If you have children, especially younger ones, much of your life revolves around them. Not only do you provide their food, clothing, and shelter but you are there for every moment of their lives, big or small. As any parent would, you want the best for them. No parent wants to think about what would happen to their child or children if they couldn’t be there for them. As unpleasant as the thought is, it’s an important decision all parents should make. What would you do to provide for your children if you suddenly became unable to?
There are several steps you can take to ensure your children are taken care of if you can no longer provide for them. One step to take is to appoint a legal guardian. This is a crucial decision for you, your child, and the person you choose.
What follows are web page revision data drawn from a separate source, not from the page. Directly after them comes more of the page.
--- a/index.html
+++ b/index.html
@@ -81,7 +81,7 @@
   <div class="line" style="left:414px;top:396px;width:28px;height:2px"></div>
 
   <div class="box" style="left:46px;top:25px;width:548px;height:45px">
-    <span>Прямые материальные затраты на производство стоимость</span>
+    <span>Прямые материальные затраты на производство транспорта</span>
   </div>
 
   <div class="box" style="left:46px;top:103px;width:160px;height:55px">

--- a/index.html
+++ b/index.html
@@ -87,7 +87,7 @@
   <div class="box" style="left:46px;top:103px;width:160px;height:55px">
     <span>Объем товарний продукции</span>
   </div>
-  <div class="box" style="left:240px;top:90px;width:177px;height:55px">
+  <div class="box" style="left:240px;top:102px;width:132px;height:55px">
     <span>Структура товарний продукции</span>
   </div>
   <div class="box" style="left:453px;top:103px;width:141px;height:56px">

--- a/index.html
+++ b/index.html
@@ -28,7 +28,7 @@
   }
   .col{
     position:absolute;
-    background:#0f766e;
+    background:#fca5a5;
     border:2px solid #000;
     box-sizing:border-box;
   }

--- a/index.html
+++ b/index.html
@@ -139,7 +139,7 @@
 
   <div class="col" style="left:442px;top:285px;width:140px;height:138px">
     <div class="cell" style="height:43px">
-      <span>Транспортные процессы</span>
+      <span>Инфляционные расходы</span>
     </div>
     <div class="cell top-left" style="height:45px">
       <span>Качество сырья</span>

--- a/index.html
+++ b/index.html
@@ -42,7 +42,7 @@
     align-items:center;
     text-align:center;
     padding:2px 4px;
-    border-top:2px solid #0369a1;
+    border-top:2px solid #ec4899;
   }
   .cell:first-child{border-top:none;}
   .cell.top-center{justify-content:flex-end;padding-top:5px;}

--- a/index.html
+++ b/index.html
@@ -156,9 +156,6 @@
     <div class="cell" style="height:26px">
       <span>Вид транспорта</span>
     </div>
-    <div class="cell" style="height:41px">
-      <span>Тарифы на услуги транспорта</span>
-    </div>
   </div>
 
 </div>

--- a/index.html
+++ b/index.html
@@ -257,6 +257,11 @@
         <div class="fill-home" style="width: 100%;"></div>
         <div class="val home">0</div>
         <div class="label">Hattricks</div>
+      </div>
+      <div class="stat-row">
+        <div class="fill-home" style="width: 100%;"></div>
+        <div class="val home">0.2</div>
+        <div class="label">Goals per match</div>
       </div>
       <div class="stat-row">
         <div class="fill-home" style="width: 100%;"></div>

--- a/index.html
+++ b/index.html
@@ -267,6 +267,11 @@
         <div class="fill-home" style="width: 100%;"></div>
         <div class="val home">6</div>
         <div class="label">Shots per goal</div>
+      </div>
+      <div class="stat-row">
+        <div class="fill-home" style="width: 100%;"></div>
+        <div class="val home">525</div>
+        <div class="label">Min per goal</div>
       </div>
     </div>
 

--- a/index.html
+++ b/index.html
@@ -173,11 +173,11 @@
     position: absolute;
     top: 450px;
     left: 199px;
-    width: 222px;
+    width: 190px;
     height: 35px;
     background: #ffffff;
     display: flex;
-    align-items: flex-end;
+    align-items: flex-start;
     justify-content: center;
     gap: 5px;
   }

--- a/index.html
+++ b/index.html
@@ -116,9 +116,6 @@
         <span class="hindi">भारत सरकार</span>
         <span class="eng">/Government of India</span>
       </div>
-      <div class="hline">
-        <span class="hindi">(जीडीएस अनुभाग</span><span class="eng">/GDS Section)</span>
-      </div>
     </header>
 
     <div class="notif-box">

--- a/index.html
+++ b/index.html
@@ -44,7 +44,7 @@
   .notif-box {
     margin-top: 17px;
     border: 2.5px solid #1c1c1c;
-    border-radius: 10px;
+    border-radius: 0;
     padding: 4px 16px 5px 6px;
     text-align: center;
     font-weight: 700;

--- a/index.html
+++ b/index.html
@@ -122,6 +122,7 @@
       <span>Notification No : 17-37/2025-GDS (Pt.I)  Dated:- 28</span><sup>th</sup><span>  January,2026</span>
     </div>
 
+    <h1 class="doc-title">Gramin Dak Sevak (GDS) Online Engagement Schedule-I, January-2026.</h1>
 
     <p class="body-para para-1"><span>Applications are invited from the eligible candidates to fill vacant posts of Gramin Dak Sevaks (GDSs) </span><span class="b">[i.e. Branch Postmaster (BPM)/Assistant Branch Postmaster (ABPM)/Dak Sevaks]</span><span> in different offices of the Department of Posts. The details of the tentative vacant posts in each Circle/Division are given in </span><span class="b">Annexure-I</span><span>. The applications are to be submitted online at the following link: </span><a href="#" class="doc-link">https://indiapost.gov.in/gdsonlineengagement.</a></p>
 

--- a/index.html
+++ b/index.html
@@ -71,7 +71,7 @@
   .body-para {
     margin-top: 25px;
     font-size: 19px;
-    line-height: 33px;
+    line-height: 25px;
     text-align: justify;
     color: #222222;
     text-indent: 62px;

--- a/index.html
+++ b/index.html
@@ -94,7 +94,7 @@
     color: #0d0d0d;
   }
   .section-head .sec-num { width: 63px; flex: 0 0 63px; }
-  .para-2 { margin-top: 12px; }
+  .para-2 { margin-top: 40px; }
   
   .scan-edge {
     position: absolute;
There are several things to consider when appointing a guardian for your child.
What is a Guardian?
According to the U.S. Dept. of Health and Human Services, Office of Administration for Children and Families (ACF), “legal guardianship is one of the options available to parents who are planning for the care of their children in their absence due to a variety of situations, such as illness or incarceration.”
Legal guardianship may be assigned by the courts, often family court, by the laws of the state of the parents’ residence.
A guardian is a caregiver that is given special rights over the children, depending on the circumstances surrounding their appointment. In most cases, the parents still retain legal rights and authority over their children, such as when a parent is terminally ill, or disabled. In the case of the death of both parents, a guardian is appointed either by the courts or the parents before their deaths, to care for their children until they are 18.
Why Appoint a Guardian?
You want to be there to raise your children, but if circumstances happen, who would you trust to fulfill your wishes for them? Working with a guardianship attorney, you can have legal documents in place to appoint a guardian before a tragedy happens. If you die without legal guardianship in place, your children may be put into foster care designated by the courts.
One way to appoint a guardian is by including a guardianship clause in your will. Naming a guardian in your will tells the court after your death your wishes for your children. Whether you reside together or not, both parents should have the same guardian appointed in each will. Include an alternate guardian in case your first choice is unable to care for your children. An appointment for each child should be listed separately. Also, consider adding a clause if you want your children to be able to stay together.
Choosing the criteria for a Guardian
When choosing a guardian, it’s important to consider all aspects of your children’s lives. This can include how your children will change as they grow. Will your choice for caregiver be able to handle a toddler as well as a teenager? Do their goals and lifestyles fit your choice for your children now and in the future? If you are active in your church, will they make sure your children continue to attend?
Also, consider your guardian’s age and health. If you have young children, you want someone who can physically care for them. An older individual may not be able to attend to a baby or a toddler. They also may not have the years left to be there for them until they reach the age of 18.
Estate Planning and Appointing a Guardian
The best way to cover all your children’s needs if you passed away, is to put together a finance and estate plan during your life. This will ensure your wishes for your children’s well-being are being carried out. An estate planning lawyer can guide you through the necessary documents for your finances and appoint a guardian for your children.
When you have children, you have to plan for different aspects of their future. Choosing someone to care for them if you died is an essential decision to make. Creating an estate plan with guardianship can ease your mind.
There are many things to consider when appointing a guardian for your child. Having the legal documents in place can ensure that if you are no longer able to care for them, they will be well taken care of according to your wishes, not the courts.